Противный звук не умолкает.

— Корпус давления выдержит нагрузку… Но вот шурупы и руль… — жалуется шеф.

Командир, похоже, оглох.

Слава богу, скрежет и царапание прекратились. Лицо у шефа серого цвета.

— Звуки прямо как у поворачивающего трамвая, — замечает второй вахтенный офицер.

Старик тоном добродушного пастора разъясняет мне:

— В воде звук усиливается в пять раз. Много шума, но это не страшно.

Шеф шумно глотает воздух, как будто его, тонущего, только что вытащили из воды. Старик с видом врача-психиатра, исследующего интересного пациента, смотрит на него, а затем объявляет:

— На сегодня достаточно! Всплываем!

Снова читается литания, слова которой состоят из команд, сопровождающих подъем на поверхность. Стрелка манометра движется по циферблату в обратную сторону.

Командир и наблюдатели поднимаются на мостик. Я следую следом за ними и занимаю позицию за мостиком, на так называемой «оранжерее». Здесь, между четырьмя зенитными пулеметами, достаточно места. Сквозь перекрещивающиеся балки ограждения, как сквозь деревянную обрешетку настоящей оранжереи, можно видеть, что происходит вокруг и внизу. Хотя мы идем с крейсерской скоростью, вода бешено бурлит и пенится. Она вскипает мириадами белых пузырьков, полосы пены переплетаются между собой, чтобы через мгновение снова разлететься в клочья. Я чувствую полное одиночество. Совсем один на железном плоту в безбрежном океане. Ветер старается спихнуть меня в воду; чувствуется, как сталь начинает вибрировать при его порывах, случающихся ежеминутно. Перед глазами постоянно проплывают новые пенные узоры. Приходится заставить себя оторвать от них взгляд, чтобы не задремать.

Внезапно за спиной раздается низкий, протяжный голос Старика:

— Прекрасно, правда?

Затем он исполняет свою медвежью пляску. У него это называется «потянуть ноги».

Прищурившись, я смотрю на заходящее солнце, которому удалось найти просвет в облаках.

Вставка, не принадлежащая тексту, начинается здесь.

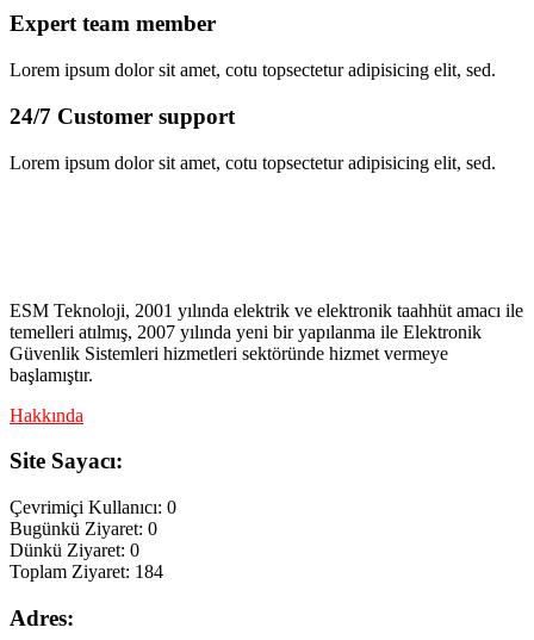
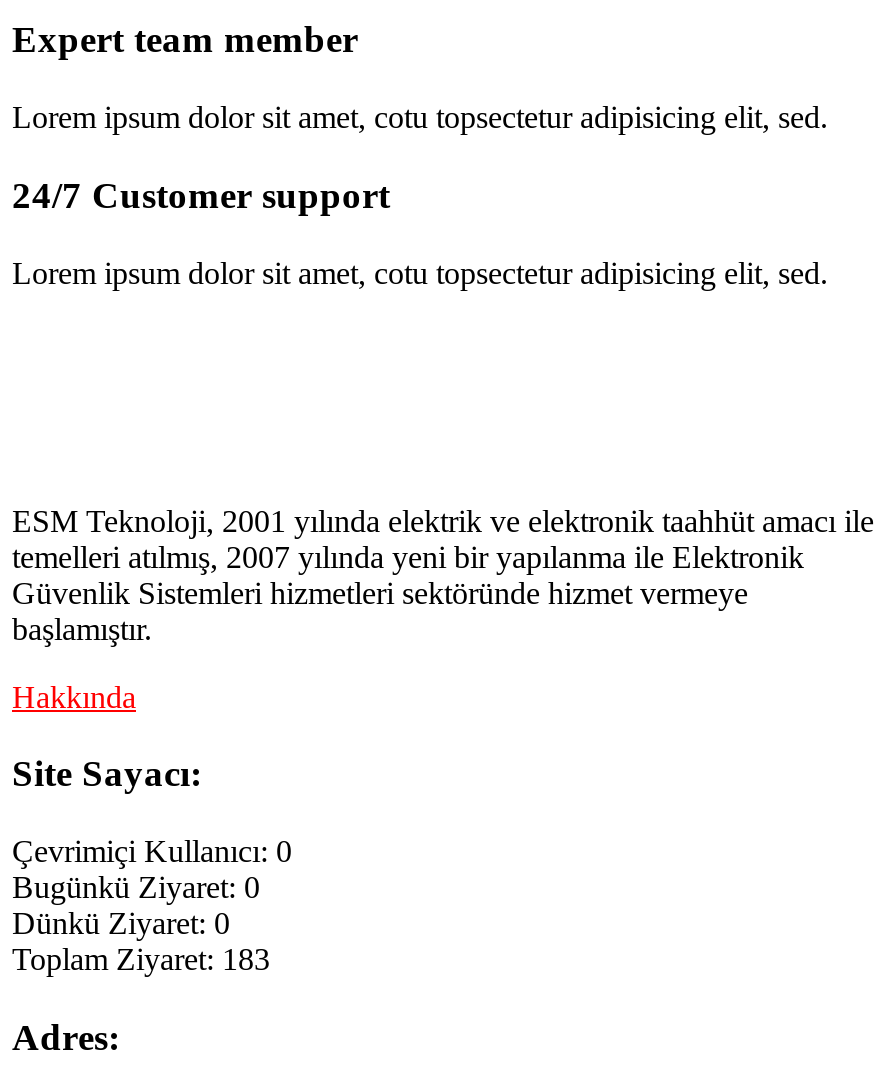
[10,561,163,582] Toplam Ziyaret: 184 -> [12,942,270,976] Toplam Ziyaret: 183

— Приятный океанский круиз в военное время! Что еще надо человеку?

Взглянув на носовую часть лодки, он добавляет:

— Самый подходящий для моря корабль — и с самым большим радиусом действия.

Теперь мы оба смотрим назад. Командир прищелкивает языком:

— Кильватерная струя! Наглядный пример бренности существования: ты смотришь на нее — а она исчезает на глазах!

Я не решаюсь взглянуть на него. «Философический бред» — именно так он назвал бы подобные рассуждения, если бы услышал их от любого другого. Но он развивает свою мысль дальше:

— Даже мать-земля немного снисходительнее; по крайней мере, она не отказывает нам в иллюзии.

Я прижимаю язык к зубам и издаю тихое шипение.

Но Старика не сбить с курса:

— Это же очевидно. Она позволяет нам тешить себя иллюзией, что мы увековечиваем себя на ней — записываем свои деяния, воздвигаем памятники. Только, в отличие от моря, она дает себе небольшую отсрочку прежде, чем стереть наши следы. Она может подождать даже несколько тысяч лет, если это необходимо.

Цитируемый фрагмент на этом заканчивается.